There you will see the frequency for each tuner. If you're tuned to a channel that has dropouts, you should see Signal Strength fluctuate. You should also see RS Uncorrected and RS Corrected increasing.

E.g. right now I'm tuned to 780, which is Disney HD. I see some Signal Strength fluctuation and a few errors. But not enough to really notice when watching the program.

I suspect you'll see changes to these values with/without the attenuator installed. Report back to us with what you find.

The "filter" at RS was probably just an attenuator. The other thing to try is something called a diplexer. It's used a lot for DBS (satellite). It takes an input and splits the low frequencies (below about 900 MHz) and the high frequencies (above) to two outputs. Those high frequencies are used by FiOS for MoCA (ie program guide), and there's some speculation that the high frequencies adversely affect the TiVo (which doesn't need them).


----------



## DeWitt (Jun 30, 2004)

In the Series 3 forum you will see a long thread on Verizon compatibility. Essentially a hot sigmal had to be attenuated so the Tivo could handle it. That issue was resolved in a software update earlier this year. After the update I removed all attenuation on my THD and have had no issues. 

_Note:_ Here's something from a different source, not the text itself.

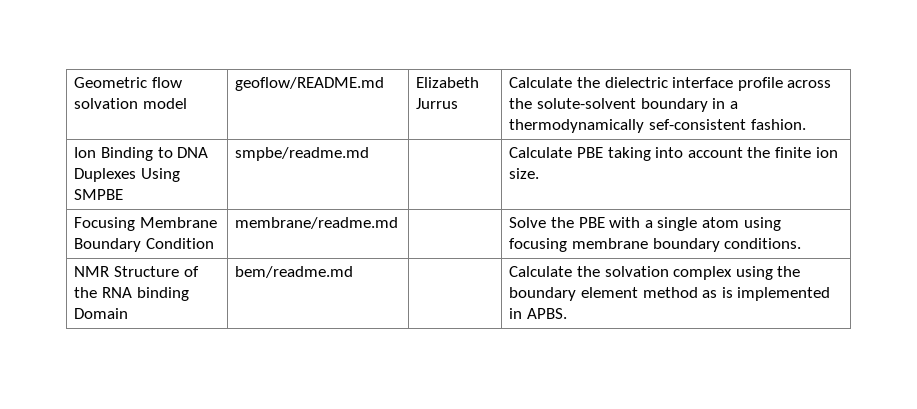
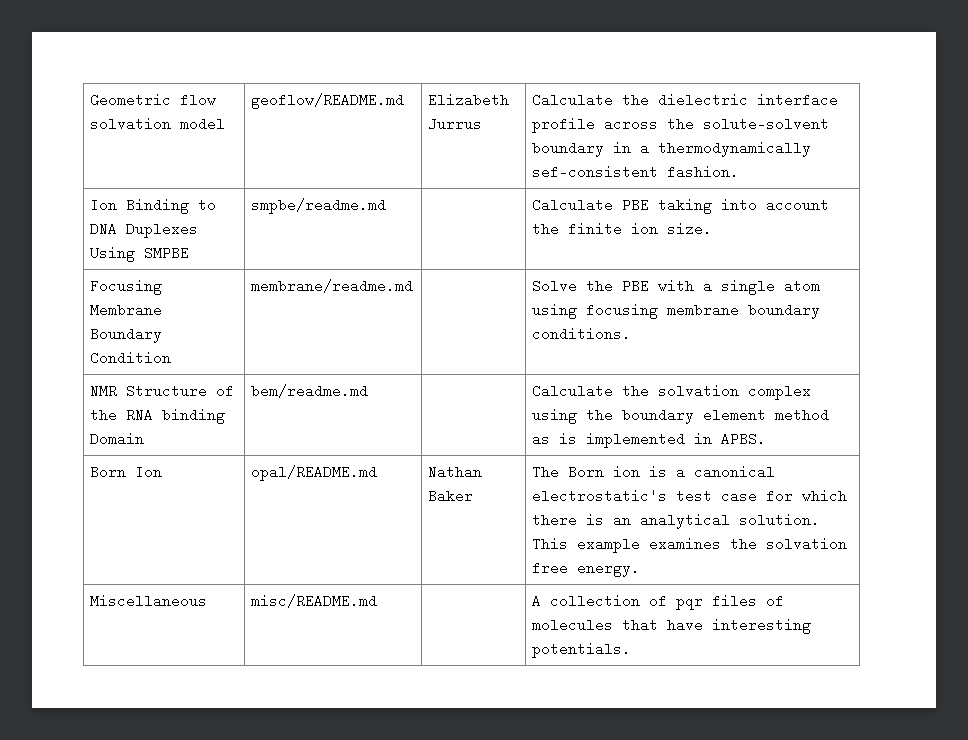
(567, 313) none -> [90,465,163,479] [251,465,378,481] [428,465,483,479] [428,489,474,503] [532,465,776,479] [532,489,848,503] [532,513,821,529] [532,537,848,553] [532,561,641,577] [90,594,208,608] [251,594,378,608] [532,594,785,610] [532,618,812,634] [532,642,632,658] // Born Ion | opal/README.md | Nathan Baker | The Born ion is a canonical electrostatic's test case for which there is an analytical solution. This example examines the solvation free energy. // Miscellaneous | misc/README.md | | A collection of pqr files of molecules that have interesting potentials.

My Premiere is also connected without attenuation without any issue.

What signal strength are you seeing?


----------



## escrge (Apr 30, 2003)

DeWitt said:


> In the Series 3 forum you will see a long thread on Verizon compatibility. Essentially a hot sigmal had to be attenuated so the Tivo could handle it. That issue was resolved in a software update earlier this year. After the update I removed all attenuation on my THD and have had no issues.
> 
> My Premiere is also connected without attenuation without any issue.
> 
> What signal strength are you seeing?


Well, without any attenuators attached, on channel 622 (Science HD) I get 0 signal strength and 899 (HBO HD) I get a signal of 32 (in the red zone.) This doesn't match what the tech was describing where the signal was too strong.


----------



## jay_man2 (Sep 15, 2003)

I have attenuators for my S3 because the signal's too hot.


----------



## DeWitt (Jun 30, 2004)

Wow, a zero! Mine are all in the 90's. How did the tech have the nerve to tell you a filter to reduce the signal strength would help you?


----------



## aaronwt (Jan 31, 2002)

I have no signal issues here with FiOS, but I also never had any issues with the TiVoHD either on FiOS. Although I did need to attenuate the signal on the TiVoHD when I had Comcast.
I used a variable attenuator from Radio shack. It was inexpensive and easily let me adjust the signal strength.


----------



## oViTynoT (May 18, 2007)

> How did the tech have the nerve to tell you a filter to reduce the signal strength would help you?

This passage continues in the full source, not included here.